Another Envelope: Vulnerability Growth Rates


  • [A1] Bureau of Labor Statistics (BLS) says: 435,000 computer programmers in the U.S. (projected to decrease over ten years, interestingly). How many in the world? Let’s use 2 million (reasonable?).
  • [A2] Various sources suggest 5 – 10 KLOC per developer per year. Let’s use 6 KLOC/YR, 500 LOC/Month; 25 LOC/wkday.
  • [A3] Previously, we settled on 1 security defect per 10,000 lines of code.
  • [A4] IBM X-force says: 6,437 vulnerabilities found in 2007. Let’s use 10,000 (conservative for our calculations and to account for suggested aggregation of vulnerabilities). That’s 840/month; 40/wkday (that seems high to me – maybe 10k wasn’t a good idea).
  • [A5] SWAG says 1,000 skilled bugfinders in the world with 5 bugs in their back pocket at any given time.


  • [C1] Number of new lines of code created every day — 2m * 25 = 50 million [A1]*[A2]
  • [C2] Number of new vulnerabilities created every day — 50m / 10k = 5,000 [C1]/[A3]
  • [C3] % of new vulnerabilities eventually found — 40/5000 = .8% (99.2% of vulns remain undisclosed, mostly undiscovered). [A4]/[C2]


4 comments for “Another Envelope: Vulnerability Growth Rates

  1. ilja
    May 6, 2008 at 9:34 pm

    dude, that must have been some good shit you were smoking when you typed that. 25loc a day ? 2 million programmers in the world ? 1 bug on ever 10kloc (so with those stats you’re saying the average dev makes 1 bug per year ??) those number just have to be bogus. they dont even sound remotely realistic.

  2. Pete
    May 6, 2008 at 11:02 pm

    @Ilja -

    I hope you mean they are very conservative.
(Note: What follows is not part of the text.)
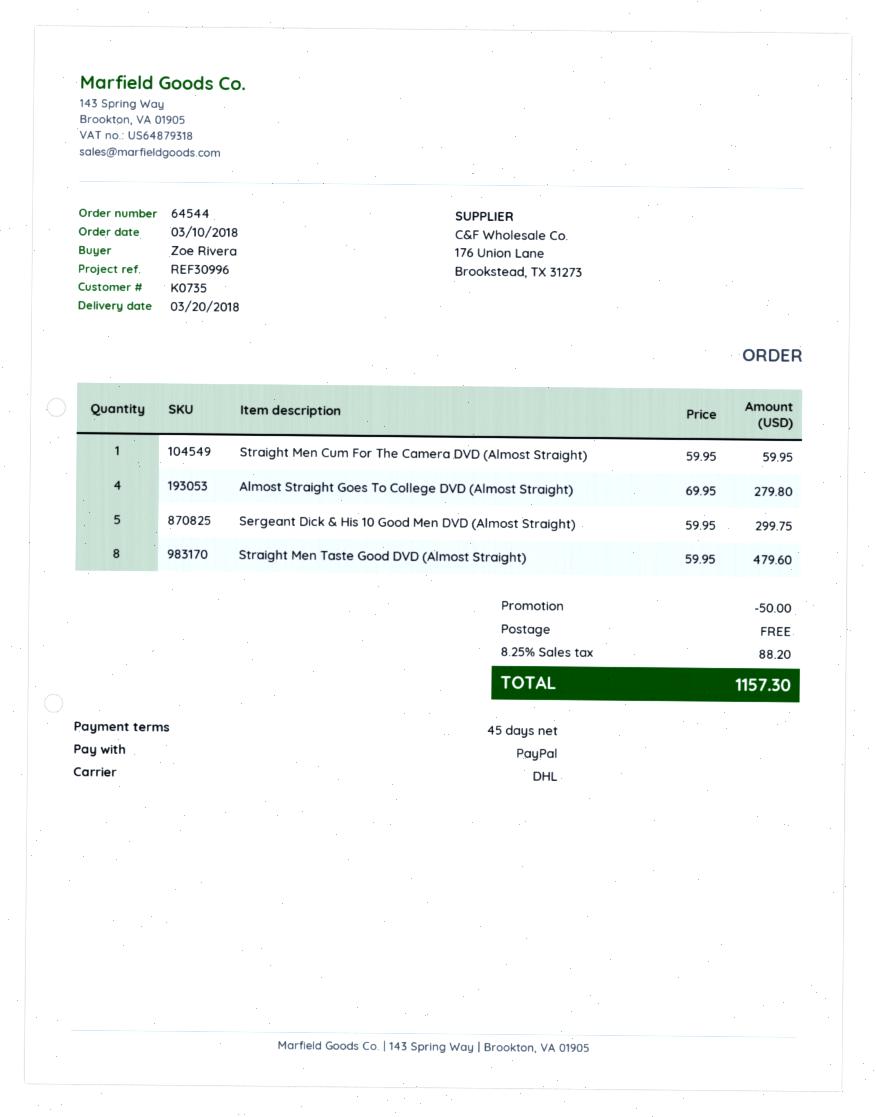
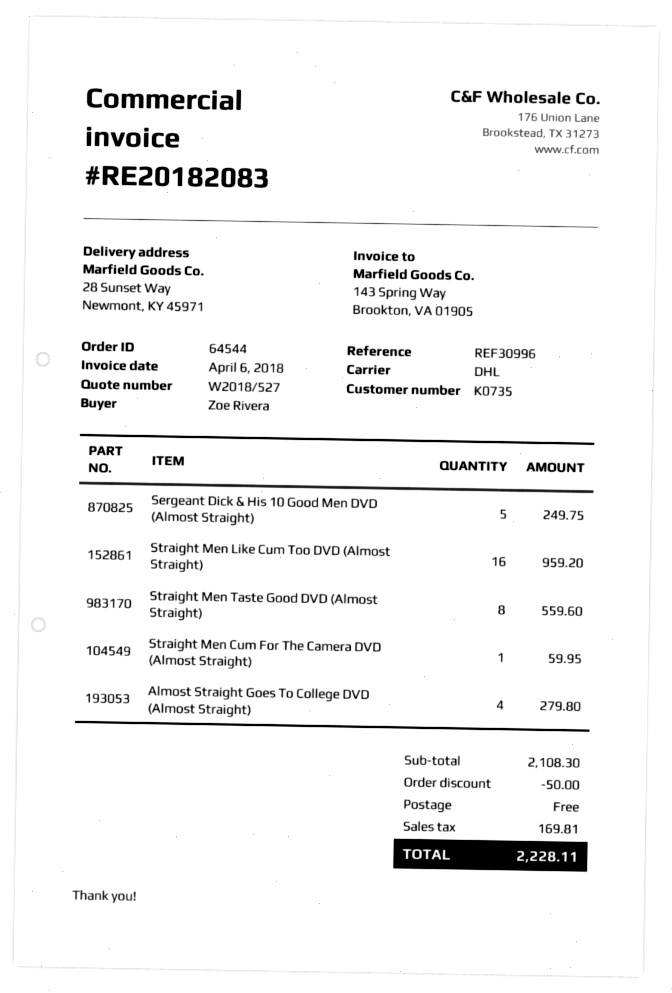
Sergeant Dick & His 10 Good Men DVD (Almost Straight): 5 for 299.75 -> 5 for 249.75
Straight Men Taste Good DVD (Almost Straight): 8 for 479.60 -> 8 for 559.60
Straight Men Like Cum Too DVD (Almost Straight): none -> 16 for 959.20
tax: 88.20 -> 169.81
total: 1157.30 -> 2228.11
In any case, I would love to know what numbers you think are more reasonable.

  3. ilja
    May 7, 2008 at 7:46 am

    Hey Pete,
    I don’t think I have better numbers, I really don’t know the numbers. And I think getting some of these numbers even in the same ballpark as the actual numbers would probably be hard. I guess it’s just a gut feeling. but 2 million programmers in the world ? if I’d have to make A guess, India alone could probably account for those 2 million. Then again, I could be way off. The same with those 1 bug in 10000 lines of code. It just doesnt sound right to me, I’d be more inclined to say 1 to 1000 (and I’m not alone here) but again, I could be way off. An average dev doing 25 lines of code a day ? I hope that number is really bogus. it has to be. that means on an average 8 hour workday they’d write 3 lines of code an hour ? I would go for atleast 100 a day, but again, I could be way off. My point is that we’re both probably way off and the outcome (using either your or my gueeses) is probably not realistic at all.

  4. Pete
    May 7, 2008 at 8:49 am

    @Ilja -

    I agree that estimation can be challenging. I also think it is worthwhile to add more precision to lines of reasoning (even if they are not yet accurate). In the absence of doing confidence interval work, I opted for something I thought was conservative. Judging from your thoughts on this, I got what I wanted.

    Regarding your points about programmers – don’t forget there are a lot of other things programmers do that don’t involve coding. We are shooting for the final product over an extended time. So, if a programmer really only codes 4 hours a day and rewrites 25% of his/her code, those numbers can be affected significantly.

    I think we can all get better at this if we keep trying (not necessarily for this specific case, but for estimation in security in general). I know the first time you do it, it seems difficult, so I appreciate you not just saying “its impossible” and actually taking a stab at it.